A. Some contemporary philosophers, such as Roy Clouser, argue that neutrality in science is impossible and that all sciences rest on specific religious or naturalistic assumptions. Mousavirad rejects this sweeping claim. He maintains that only certain areas of science involve religious or naturalistic presuppositions, while the majority of scientific domains remain independent of religion, though they may still rely on other philosophical assumptions.

B. Theistic science, as debated by philosophers like J.P. Moreland, typically centers on the natural sciences. In contrast, Mousavirad argues that theistic science is more appropriately applied to the social sciences. This is because natural sciences, by their nature, rarely contain overt religious or anti-religious presuppositions, whereas social sciences frequently do.

C. Philosophers such as Alvin Plantinga seek to categorically reject methodological naturalism.
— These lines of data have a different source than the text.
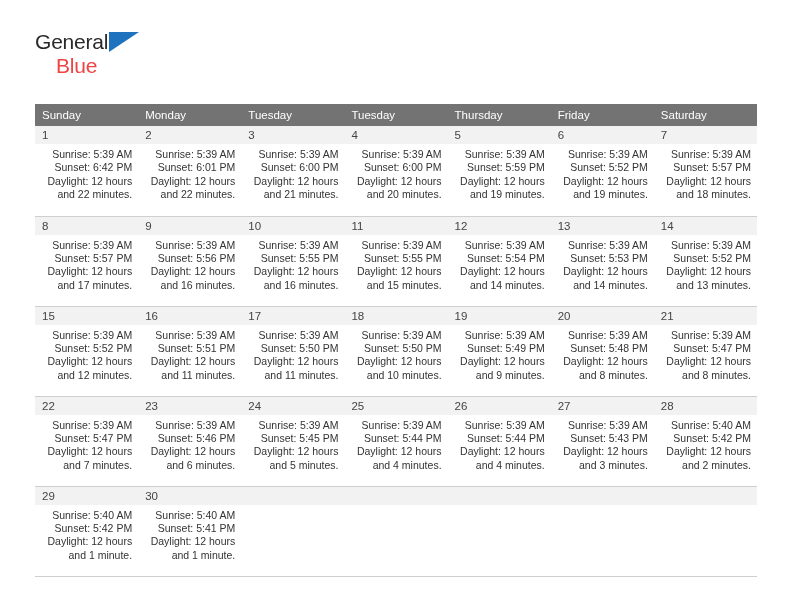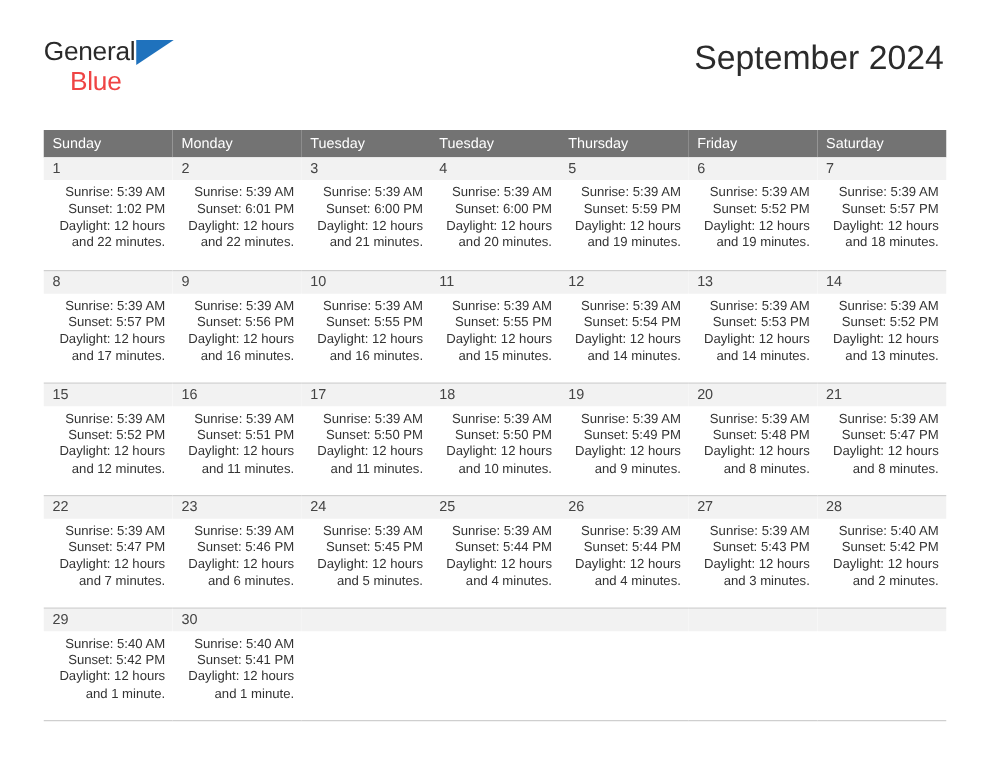--- a/index.html
+++ b/index.html
@@ -138,7 +138,6 @@
       <div class="logo-row2">Blue</div>
     </div>
 
-    <div class="title">September 2024</div>
   </div>
 
   <div class="calendar">

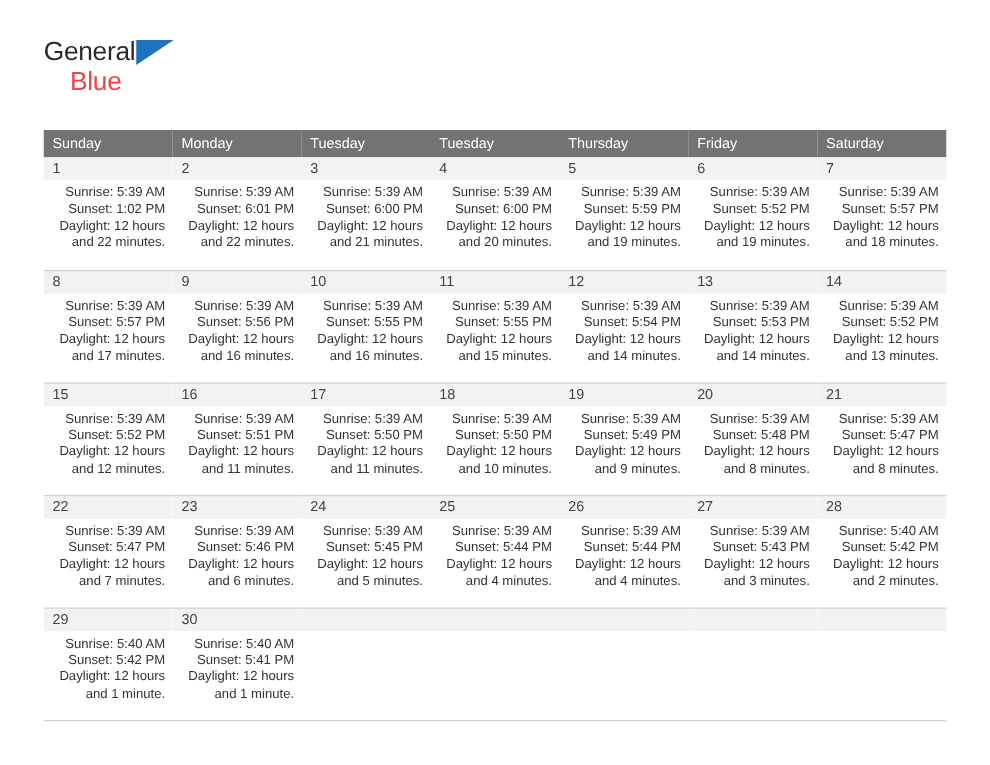--- a/index.html
+++ b/index.html
@@ -159,7 +159,7 @@
               <div class="daynum">1</div>
               <div class="info">
                 <div>Sunrise: 5:39 AM</div>
-                <div>Sunset: 1:02 PM</div>
+                <div>Sunset: 6:42 PM</div>
                 <div>Daylight: 12 hours</div>
                 <div>and 22 minutes.</div>
               </div>

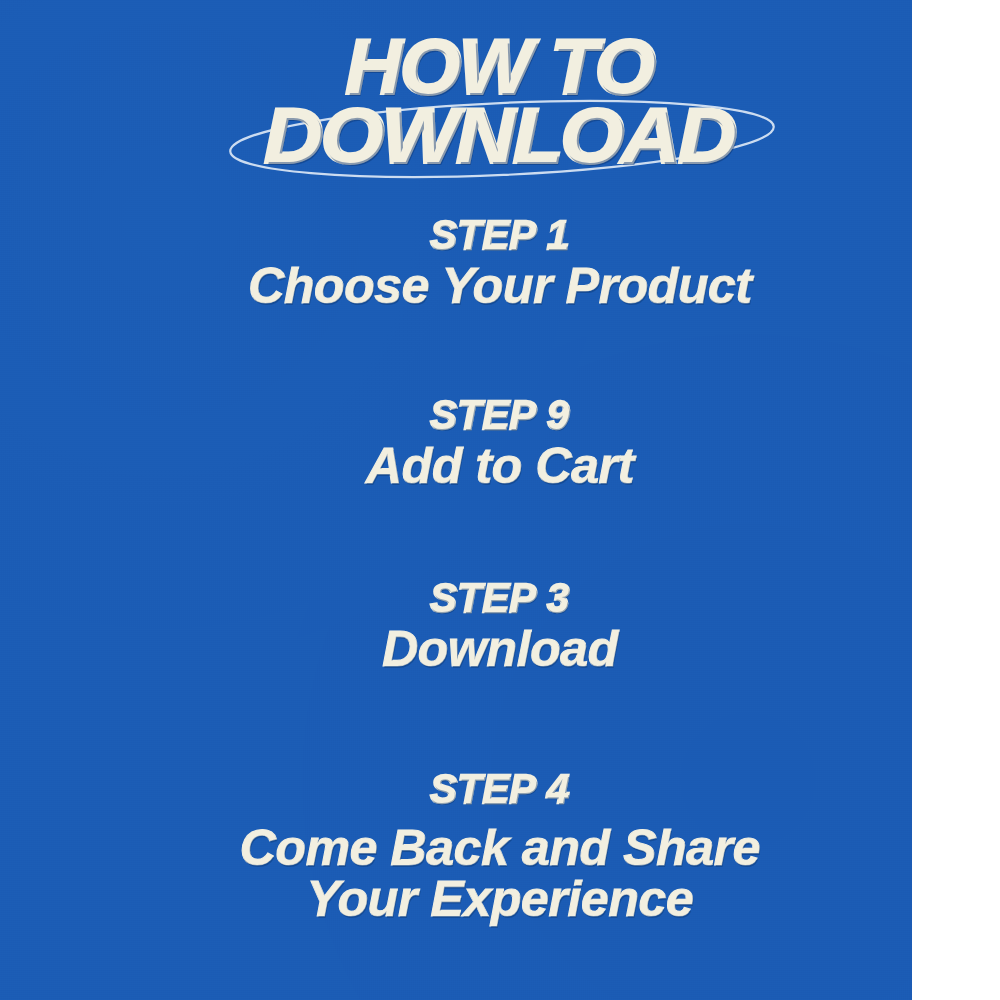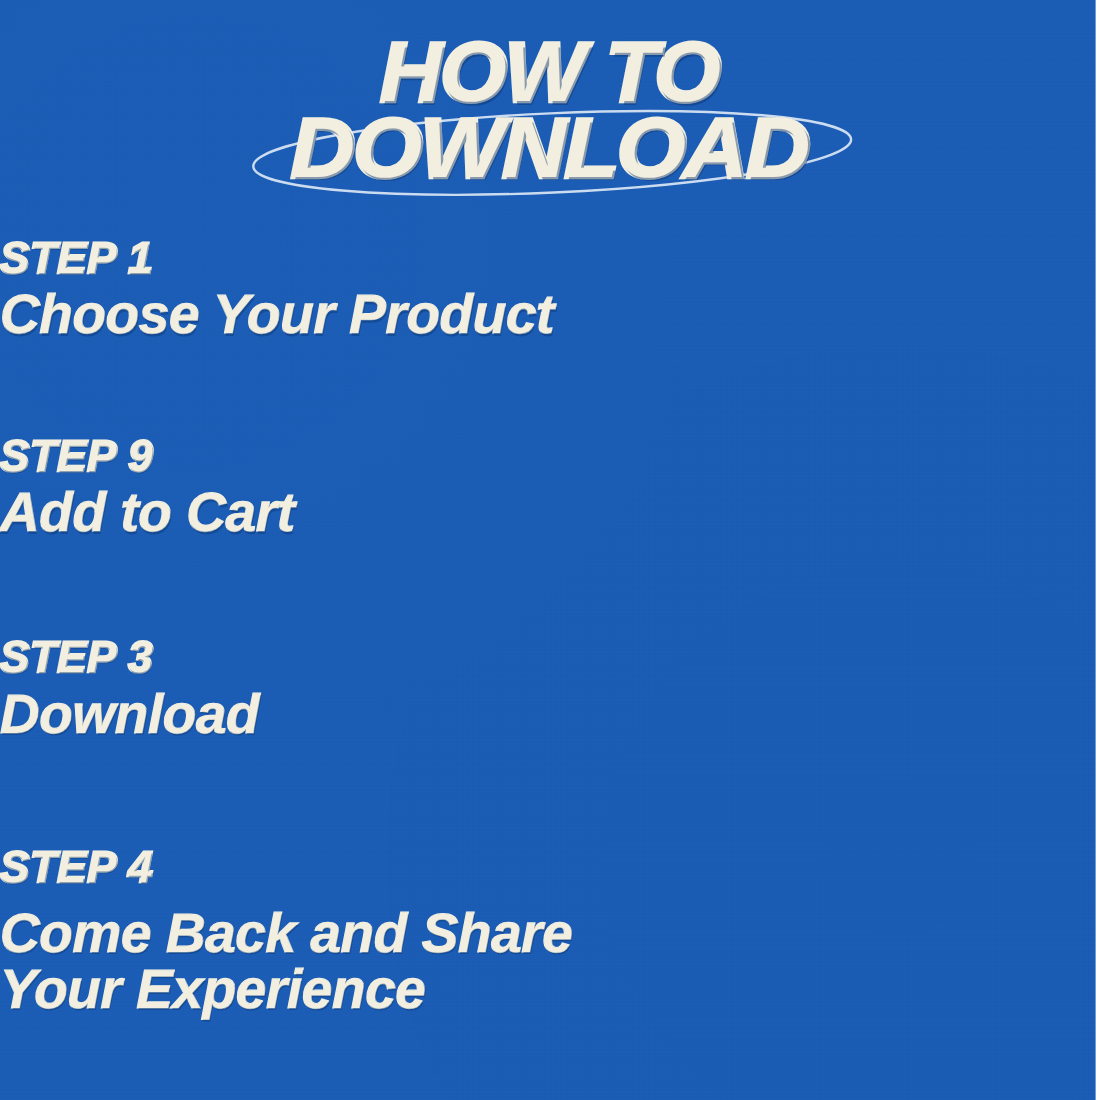--- a/index.html
+++ b/index.html
@@ -15,7 +15,7 @@
 
   #poster {
     position: relative;
-    width: 996px;
+    width: 912px;
     height: 1000px;
     background: #1b5cb5;
     overflow: hidden;

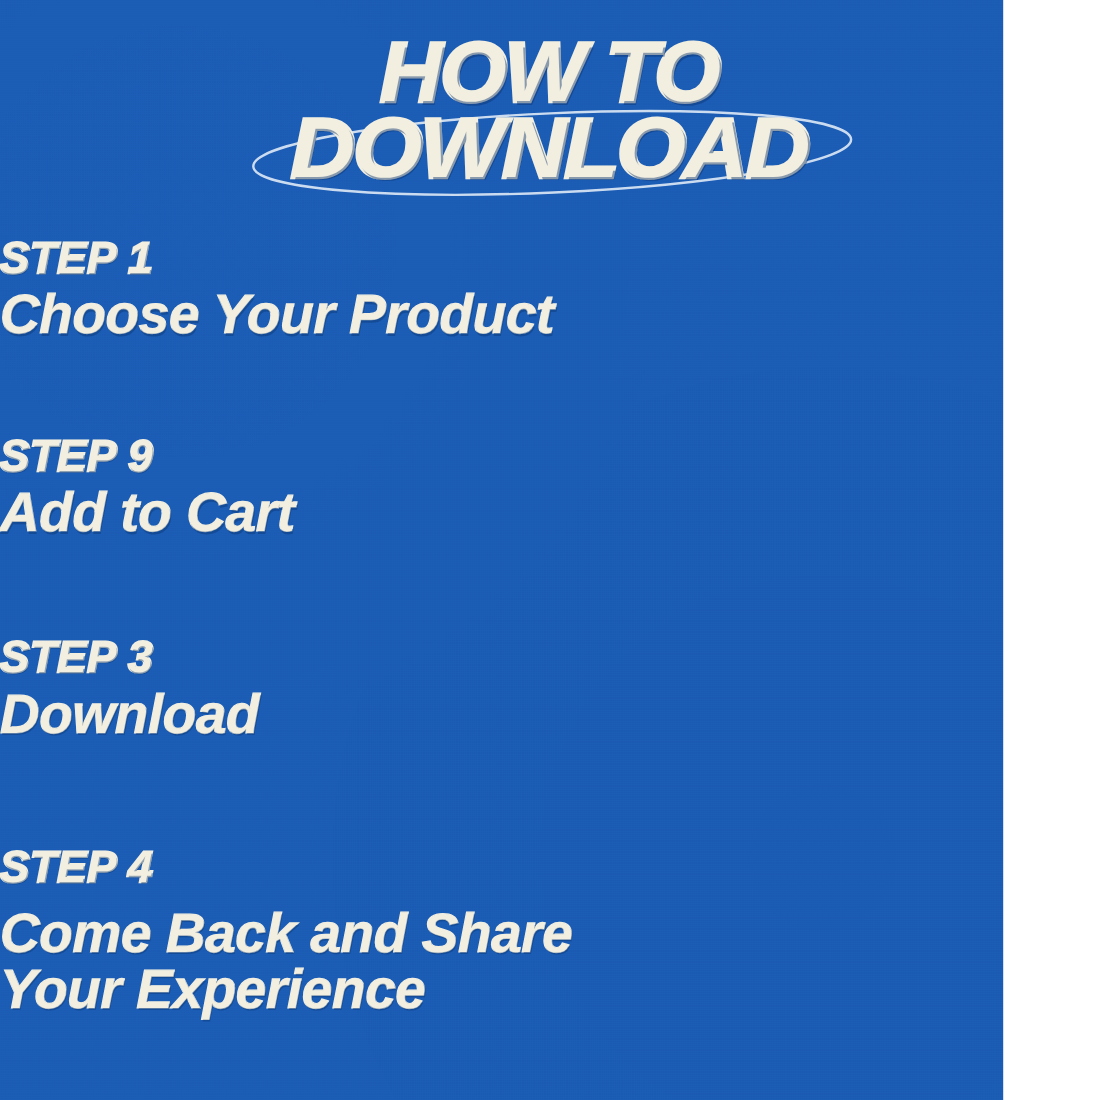--- a/index.html
+++ b/index.html
@@ -90,6 +90,7 @@
     position: absolute;
     left: 0;
     width: 1000px;
+    text-align: center;
   }
   #step-1 { top: 214px; }
   #step-2 { top: 394px; }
Mousavirad takes a more nuanced position: while methodological naturalism is not always feasible—since scientists inevitably draw on religious or secular assumptions—it can still function as a practical convention to facilitate a shared scientific discourse. The deeper problem with methodological naturalism, he contends, arises when it is conflated with epistemological naturalism.

==Others==
Similar ideas have been expressed by George M. Marsden and Mehdi Golshani (the latter referring to it as 'Islamic science').